Greens' hot air balloon protest deflated by new flight restriction over parliament

Party vows to go ahead with climate protest in Canberra despite ‘unprecedented decision to block air traffic’

The Greens’ hopes of flying a hot air balloon over Parliament House to protest global heating have been deflated by a last-minute restriction on flights due to security concerns.

Despite blocking the balloon plan, parliament’s presiding officers have approved an Extinction Rebellion protest at the authorised assembly area in front of parliament from 14 to 18 October, the Senate president, Scott Ryan, has revealed.

Last week the Greens leader, Richard Di Natale, wrote to members hoping to raise $10,000 for a hot air balloon to provide extra lift to the party’s efforts to get parliament to declare a climate emergency when it returns on Monday.

The Greens had obtained approval from the National Capital Authority to use the East Lawn at Parkes and Federation Mall for use in climate emergency protests and also claim to have consulted the Australian Federal Police about use of the balloon.

On Saturday Airservices Australia issued a notice to airmen after a decision by the Civil Aviation Safety Authority restricting all flights within a 0.25 nautical mile radius of parliament between Saturday 12 October and Monday 28 October, covering the entire sitting fortnight.

Di Natale questioned whether the government had pressured Casa to shut down the airspace over parliament to thwart the Greens’ climate protest, suggesting that would represent a “serious abuse of power”.
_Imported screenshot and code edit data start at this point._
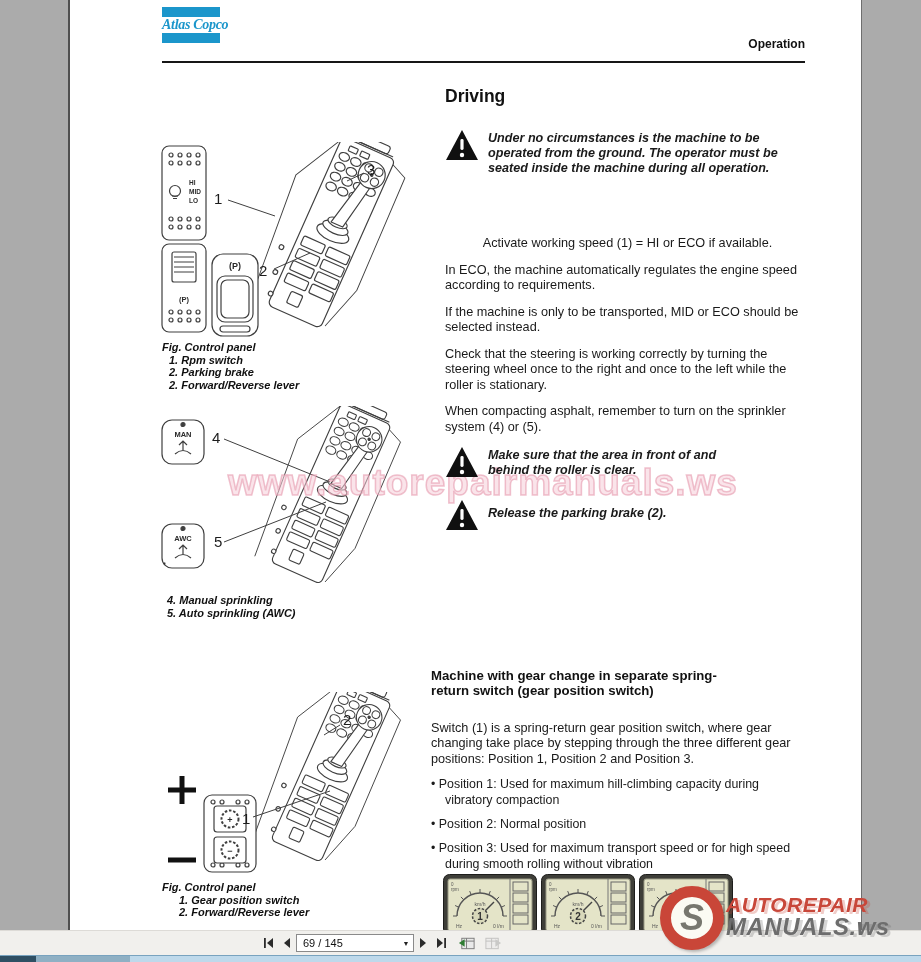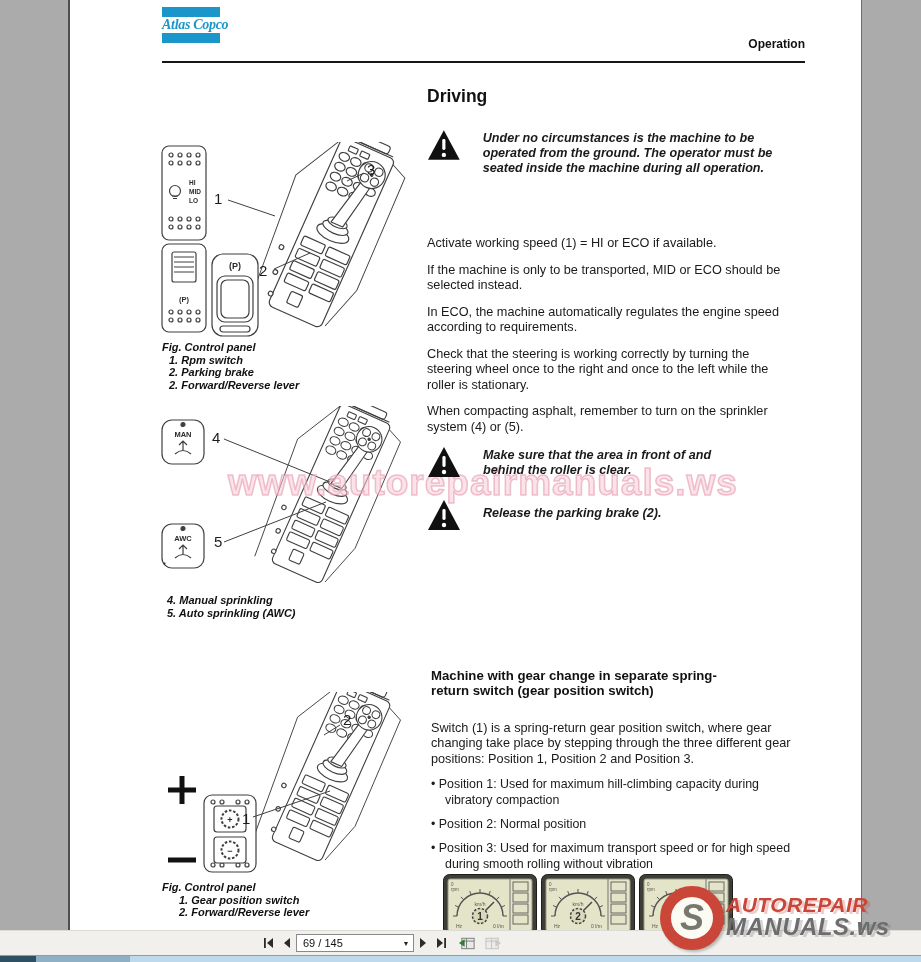--- a/index.html
+++ b/index.html
@@ -11,30 +11,30 @@
   
   .ac-logo { position:absolute; left:162px; top:7px; z-index:2; }
   .ac-bar { width:58px; height:10px; background:#1b96cb; }
   .ac-script { color:#1b96cb; font-weight:bold; font-style:italic; font-size:14px; line-height:16px;
                font-family:"Liberation Serif", serif; letter-spacing:-0.3px; }
   .op-title { position:absolute; left:640px; top:37px; width:165px; text-align:right;
               font-size:12px; font-weight:bold; color:#111; z-index:2; }
   .head-rule { position:absolute; left:162px; top:61px; width:643px; height:2px; background:#161616; z-index:2; }
 
   
-  .colA { position:absolute; left:427px; top:86px; width:365px; z-index:4; color:#1a1a1a; }
+  .colA { position:absolute; left:445px; top:86px; width:365px; z-index:4; color:#1a1a1a; }
   .colB { position:absolute; left:431px; top:669px; width:365px; z-index:4; color:#1a1a1a; }
   h1.driving { font-size:17.5px; font-weight:bold; margin-bottom:22px; color:#111; }
   h2.sub { font-size:13.5px; font-weight:bold; margin-bottom:8px; color:#111; }
-  .warn-row { display:flex; gap:22px; align-items:flex-start; }
+  .warn-row { display:flex; gap:9px; align-items:flex-start; }
   .warn-row .wtext { font-weight:bold; font-style:italic; font-size:12.6px; line-height:15px; padding-top:2px; }
   .w1 .wtext { width:312px; }
   .w2 { margin-top:3px; } .w2 .wtext { width:258px; }
   .w3 { margin-top:21px; } .w3 .wtext { width:300px; padding-top:7px; }
-  .after-warn { margin-top:60px; }
+  .after-warn { margin-top:60px;text-align:center; }
   p.body { font-size:12.7px; line-height:15.5px; margin-bottom:11px; }
   .gear-head { font-size:13.2px; font-weight:bold; line-height:14.5px; width:320px; margin-bottom:11px; color:#111; }
   .gear-intro { font-size:12.7px; line-height:15.4px; margin-bottom:10px;margin-top:23px; }
   .bullet { font-size:12.4px; line-height:15.4px; margin-bottom:9px; padding-left:14px; text-indent:-14px; width:360px; }
   .bullet::before { content:"•\00a0 "; }
 
   
   .fig { position:absolute; z-index:2; }
   .caption { position:absolute; z-index:2; font-weight:bold; font-style:italic; font-size:11px;
              line-height:12.5px; color:#101010; }
@@ -300,22 +300,22 @@
     <div class="warn-row w1">
       <svg width="34" height="32" viewBox="0 0 34 32">
         <polygon points="17,1 33,31 1,31" fill="#101010"></polygon>
         <rect x="15.4" y="10" width="3.2" height="11" rx="1.4" fill="#fff"></rect>
         <circle cx="17" cy="26" r="2.2" fill="#fff"></circle>
       </svg>
       <div class="wtext">Under no circumstances is the machine to be operated from the ground. The operator must be seated inside the machine during all operation.</div>
     </div>
 
     <p class="body after-warn">Activate working speed (1) = HI or ECO if available.</p>
+    <p class="body">In ECO, the machine automatically regulates the engine speed according to requirements.</p>
     <p class="body">If the machine is only to be transported, MID or ECO should be selected instead.</p>
-    <p class="body">In ECO, the machine automatically regulates the engine speed according to requirements.</p>
     <p class="body">Check that the steering is working correctly by turning the steering wheel once to the right and once to the left while the roller is stationary.</p>
     <p class="body">When compacting asphalt, remember to turn on the sprinkler system (4) or (5).</p>
 
     <div class="warn-row w2">
       <svg width="34" height="32" viewBox="0 0 34 32">
         <polygon points="17,1 33,31 1,31" fill="#101010"></polygon>
         <rect x="15.4" y="10" width="3.2" height="11" rx="1.4" fill="#fff"></rect>
         <circle cx="17" cy="26" r="2.2" fill="#fff"></circle>
       </svg>
       <div class="wtext">Make sure that the area in front of and behind the roller is clear.</div>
Ryan told Guardian Australia as a “general rule” hot air balloons do not fly over parliament, but the Department of Parliamentary Services needed to consider the question after the Greens floated the idea as a novel form of protest.

“Flying of hot air balloons over Parliament House presents a safety and security risk to people and the Parliament House building,” Ryan said.

“Following consultation with the AFP, on behalf of the Presiding Officers, made an application for a temporary restriction of airspace which prevents aircraft flying over and immediately around Parliament House without prior approval.”

A spokesman for Casa told Guardian Australia: “Casa responded to a request by security agencies for temporary restricted airspace at Parliament House, Canberra.

“The request was assessed under normal processes. CASA does not comment on security matters.”

A Greens spokesman said balloon flights over Canberra this week will go ahead despite the “unprecedented decision to block air traffic over Parliament House to coincide with our protest action”. The Greens dispute that hot air balloons are not usually allowed over parliament.

The lower house Greens MP Adam Bandt has written to all parliamentarians in the House urging them to support the climate emergency motion, which would be seconded by the independent Zali Steggall, and has the support of most of the crossbench.

Labor has discussed the proposal with the Greens but is yet to decide whether or not to back the motion. Although the shadow climate change minister, Mark Butler, has previously said it is abundantly clear there is a climate emergency, he has also warned there is little to no prospect of the Greens-led motion getting up in the current parliament, because Liberals will not break ranks.

Several Liberal MPs have signed on to a crossbench-led climate action committee to take partisan politics out of the nation’s climate policies. The Parliamentary Friends of Climate Action group, chaired by Centre Alliance’s Rebekha Sharkie and the independent Helen Haines, counts the Liberals Tim Wilson, Dave Sharma, Jason Falinski, Katie Allen, Angie Bell and Trent Zimmerman among its members.

On Sunday the Liberal senator Amanda Stoker defended her colleagues’ decision to participate but rejected the idea of declaring a “climate emergency”, suggesting nobody knows what it means.

Stoker told Sky News she would “give the benefit of the doubt” to her colleagues, suggesting the Morrison government had found the “middle ground” on climate action.

“That is to say: we will meet our Paris targets. That pushes the boundaries of someone like me … That, to me, counts as an awful lot of climate action.

“Hopefully that’s how they see it too: they’re a part of it because they want to be showing how we’re awfully active in that climate action space already.”

Despite the Morrison government claiming that Australia will meet its Paris target of 26% to 28% emissions reduction by 2030 “in a canter”, Australia’s greenhouse gas emissions have risen for five years since the Abbott government abolished the carbon price in 2014. On Friday the International Monetary Fund warned that even with a carbon price of $75 Australia will not meet its Paris targets.